Screenshot and code edit data:
+ + + + +

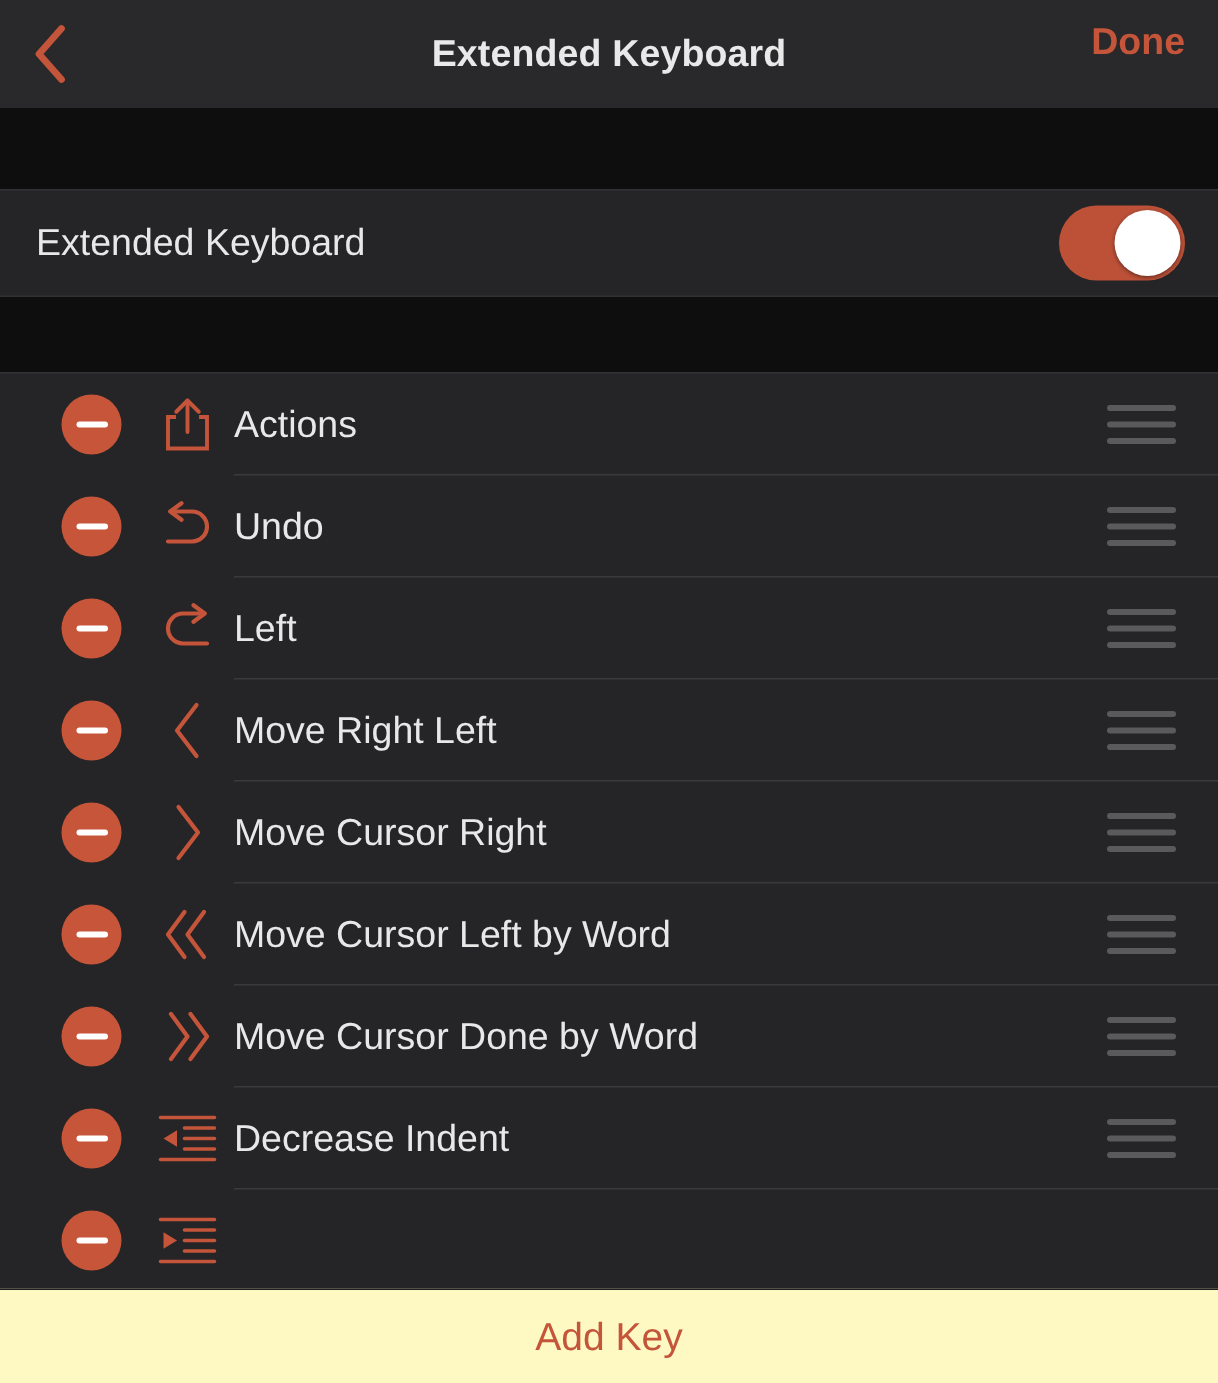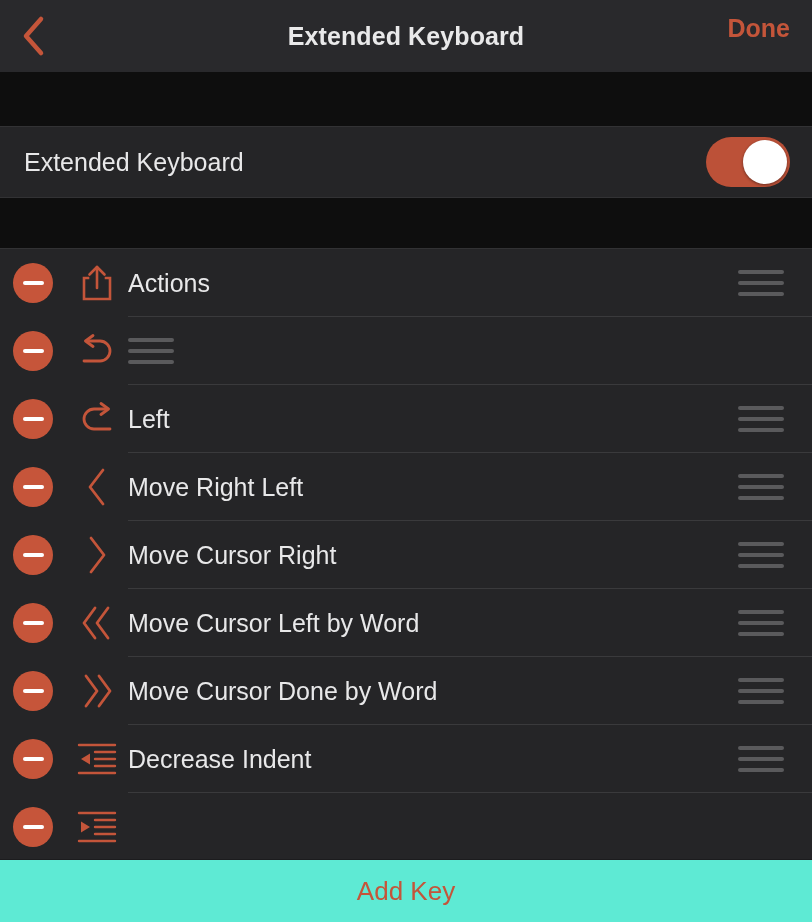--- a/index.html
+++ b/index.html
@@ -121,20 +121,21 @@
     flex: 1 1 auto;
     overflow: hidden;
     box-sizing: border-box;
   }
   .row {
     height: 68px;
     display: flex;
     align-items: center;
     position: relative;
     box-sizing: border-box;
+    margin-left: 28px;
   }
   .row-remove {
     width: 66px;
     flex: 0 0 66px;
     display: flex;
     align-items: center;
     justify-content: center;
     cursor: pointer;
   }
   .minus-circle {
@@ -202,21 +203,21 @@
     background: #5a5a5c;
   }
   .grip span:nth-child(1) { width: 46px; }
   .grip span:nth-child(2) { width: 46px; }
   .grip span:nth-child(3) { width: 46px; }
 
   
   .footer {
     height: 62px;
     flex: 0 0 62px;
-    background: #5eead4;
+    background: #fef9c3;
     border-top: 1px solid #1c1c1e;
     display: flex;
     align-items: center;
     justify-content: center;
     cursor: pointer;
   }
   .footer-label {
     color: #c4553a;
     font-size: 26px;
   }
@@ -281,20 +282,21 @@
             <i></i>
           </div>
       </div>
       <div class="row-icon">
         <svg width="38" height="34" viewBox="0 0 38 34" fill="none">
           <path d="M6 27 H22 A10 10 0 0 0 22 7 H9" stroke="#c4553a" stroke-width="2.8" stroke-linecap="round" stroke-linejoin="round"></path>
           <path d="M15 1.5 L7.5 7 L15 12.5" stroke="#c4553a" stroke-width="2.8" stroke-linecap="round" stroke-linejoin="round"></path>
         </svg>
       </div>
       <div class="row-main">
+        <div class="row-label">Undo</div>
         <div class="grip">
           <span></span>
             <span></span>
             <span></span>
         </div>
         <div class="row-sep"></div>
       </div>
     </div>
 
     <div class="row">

+ + + + +

*Aim of the exercise*. Your reply should restate every entry exactly, with the pictures left out.

*Answer for the task*.
--- a/index.html
+++ b/index.html
@@ -121,20 +121,21 @@
     flex: 1 1 auto;
     overflow: hidden;
     box-sizing: border-box;
   }
   .row {
     height: 68px;
     display: flex;
     align-items: center;
     position: relative;
     box-sizing: border-box;
+    margin-left: 28px;
   }
   .row-remove {
     width: 66px;
     flex: 0 0 66px;
     display: flex;
     align-items: center;
     justify-content: center;
     cursor: pointer;
   }
   .minus-circle {
@@ -202,21 +203,21 @@
     background: #5a5a5c;
   }
   .grip span:nth-child(1) { width: 46px; }
   .grip span:nth-child(2) { width: 46px; }
   .grip span:nth-child(3) { width: 46px; }
 
   
   .footer {
     height: 62px;
     flex: 0 0 62px;
-    background: #5eead4;
+    background: #fef9c3;
     border-top: 1px solid #1c1c1e;
     display: flex;
     align-items: center;
     justify-content: center;
     cursor: pointer;
   }
   .footer-label {
     color: #c4553a;
     font-size: 26px;
   }
@@ -281,20 +282,21 @@
             <i></i>
           </div>
       </div>
       <div class="row-icon">
         <svg width="38" height="34" viewBox="0 0 38 34" fill="none">
           <path d="M6 27 H22 A10 10 0 0 0 22 7 H9" stroke="#c4553a" stroke-width="2.8" stroke-linecap="round" stroke-linejoin="round"></path>
           <path d="M15 1.5 L7.5 7 L15 12.5" stroke="#c4553a" stroke-width="2.8" stroke-linecap="round" stroke-linejoin="round"></path>
         </svg>
       </div>
       <div class="row-main">
+        <div class="row-label">Undo</div>
         <div class="grip">
           <span></span>
             <span></span>
             <span></span>
         </div>
         <div class="row-sep"></div>
       </div>
     </div>
 
     <div class="row">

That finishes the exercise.